*Exercise goal*.
Could you output, word for word, only the lines from the line with "(695, 528) none -> (268, 619) //" to the end of the entries, including both ends? Omit the pictures.

Material provided: Begin

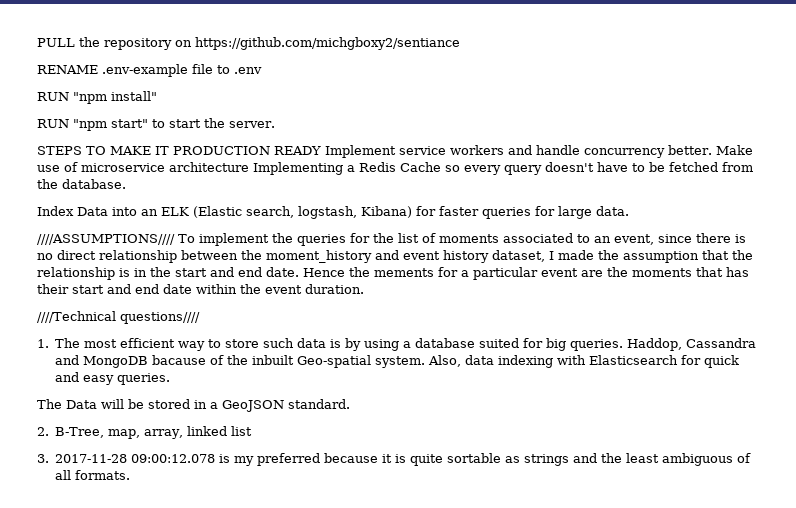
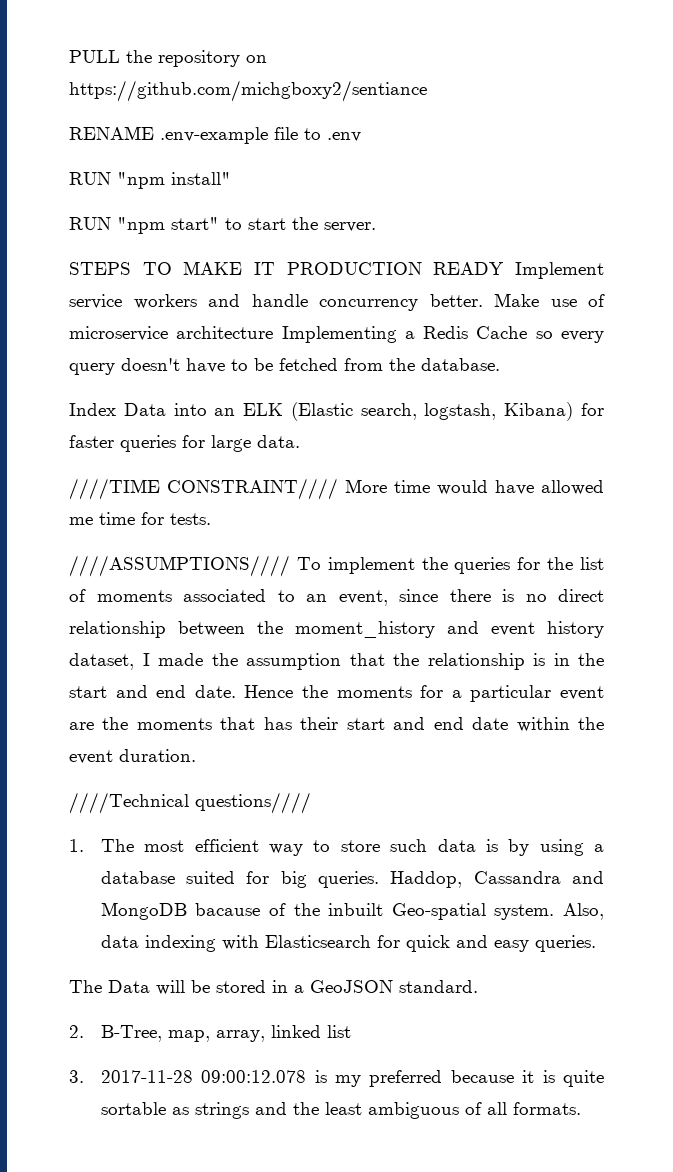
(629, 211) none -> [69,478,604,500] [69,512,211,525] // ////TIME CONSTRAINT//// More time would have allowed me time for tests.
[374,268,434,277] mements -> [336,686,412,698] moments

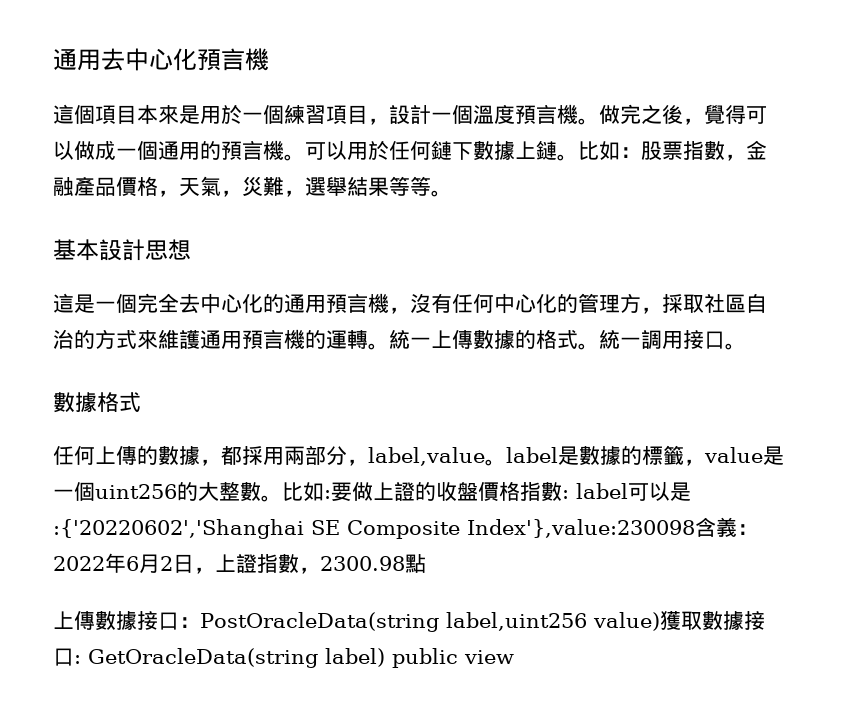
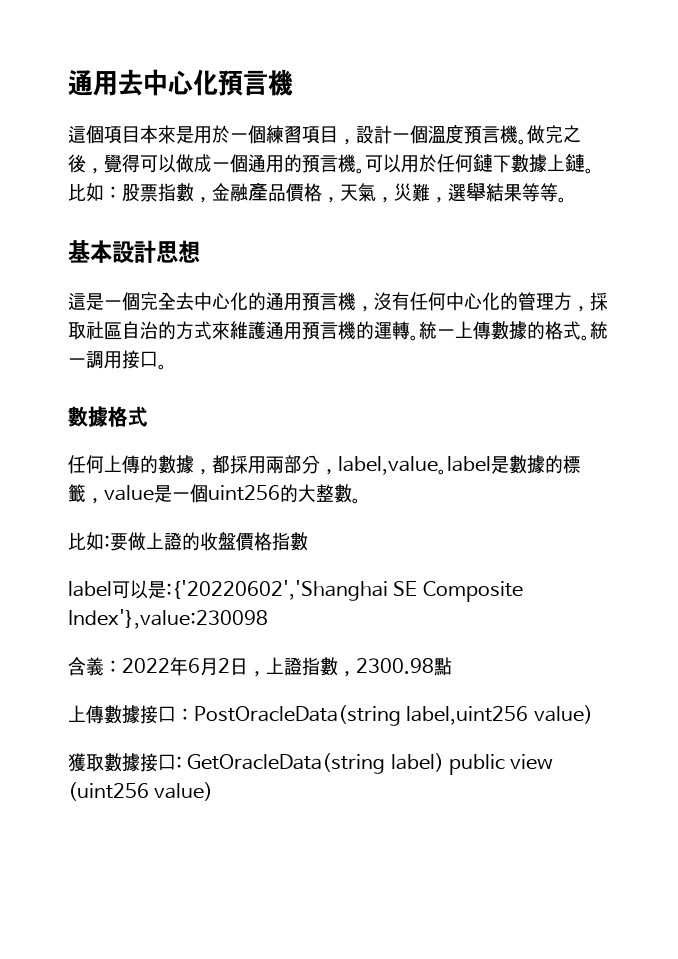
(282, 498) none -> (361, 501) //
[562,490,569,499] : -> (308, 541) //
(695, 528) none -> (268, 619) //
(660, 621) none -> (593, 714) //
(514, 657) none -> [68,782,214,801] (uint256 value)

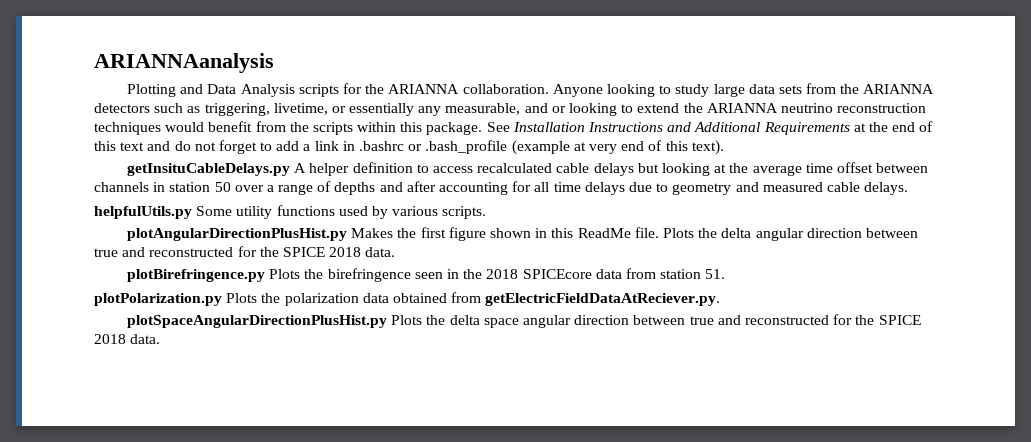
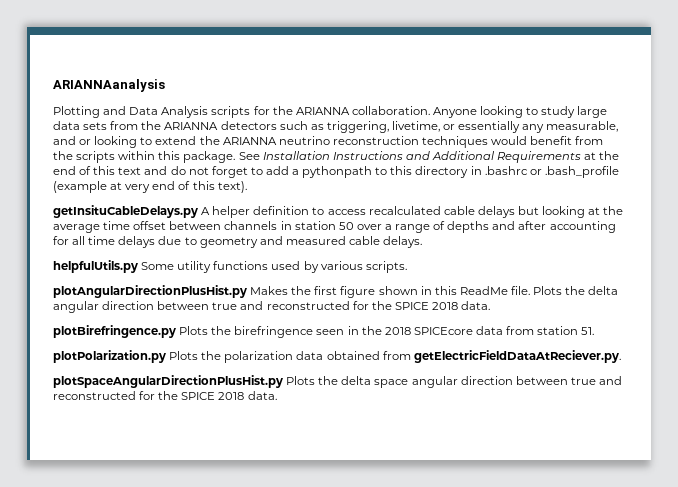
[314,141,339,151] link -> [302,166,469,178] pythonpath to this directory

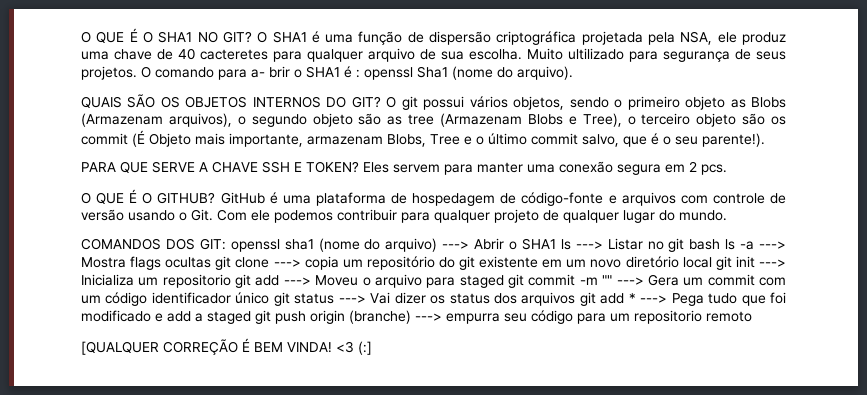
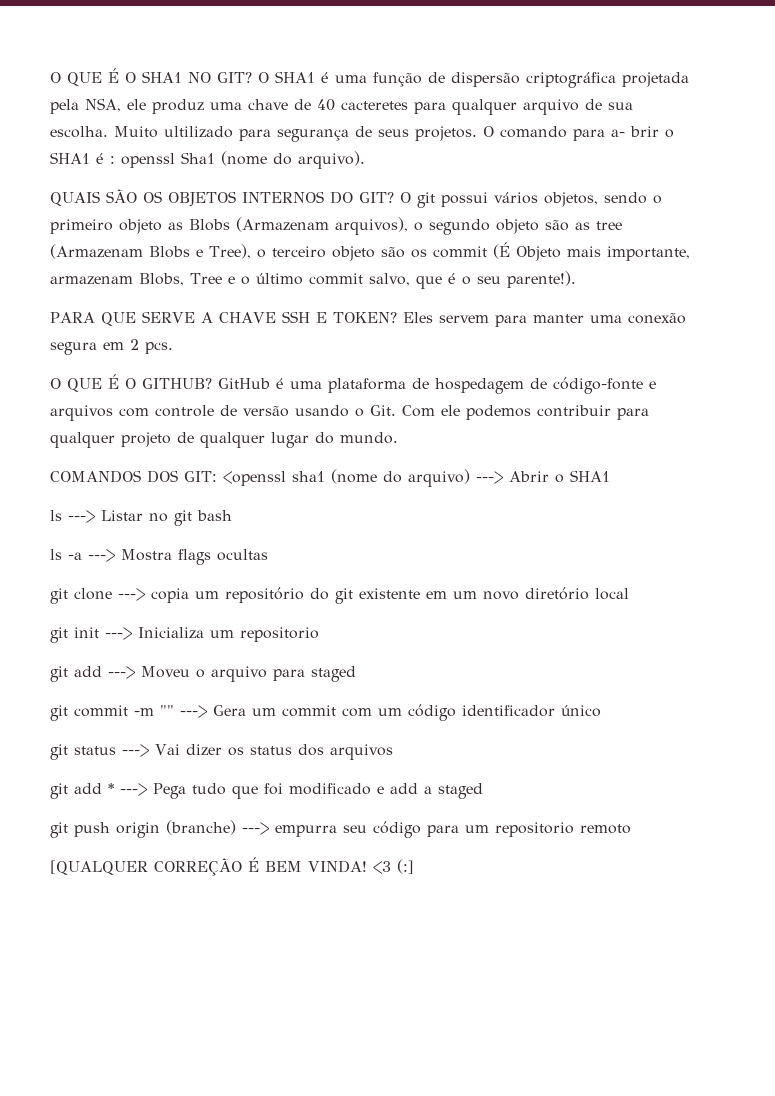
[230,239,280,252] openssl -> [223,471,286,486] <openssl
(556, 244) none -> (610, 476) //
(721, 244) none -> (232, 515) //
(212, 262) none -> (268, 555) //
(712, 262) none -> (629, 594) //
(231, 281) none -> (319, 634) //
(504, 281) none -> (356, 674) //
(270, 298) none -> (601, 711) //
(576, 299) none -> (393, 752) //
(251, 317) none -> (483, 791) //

Material provided: End

*Result below*.
(695, 528) none -> (268, 619) //
(660, 621) none -> (593, 714) //
(514, 657) none -> [68,782,214,801] (uint256 value)

[314,141,339,151] link -> [302,166,469,178] pythonpath to this directory

[230,239,280,252] openssl -> [223,471,286,486] <openssl
(556, 244) none -> (610, 476) //
(721, 244) none -> (232, 515) //
(212, 262) none -> (268, 555) //
(712, 262) none -> (629, 594) //
(231, 281) none -> (319, 634) //
(504, 281) none -> (356, 674) //
(270, 298) none -> (601, 711) //
(576, 299) none -> (393, 752) //
(251, 317) none -> (483, 791) //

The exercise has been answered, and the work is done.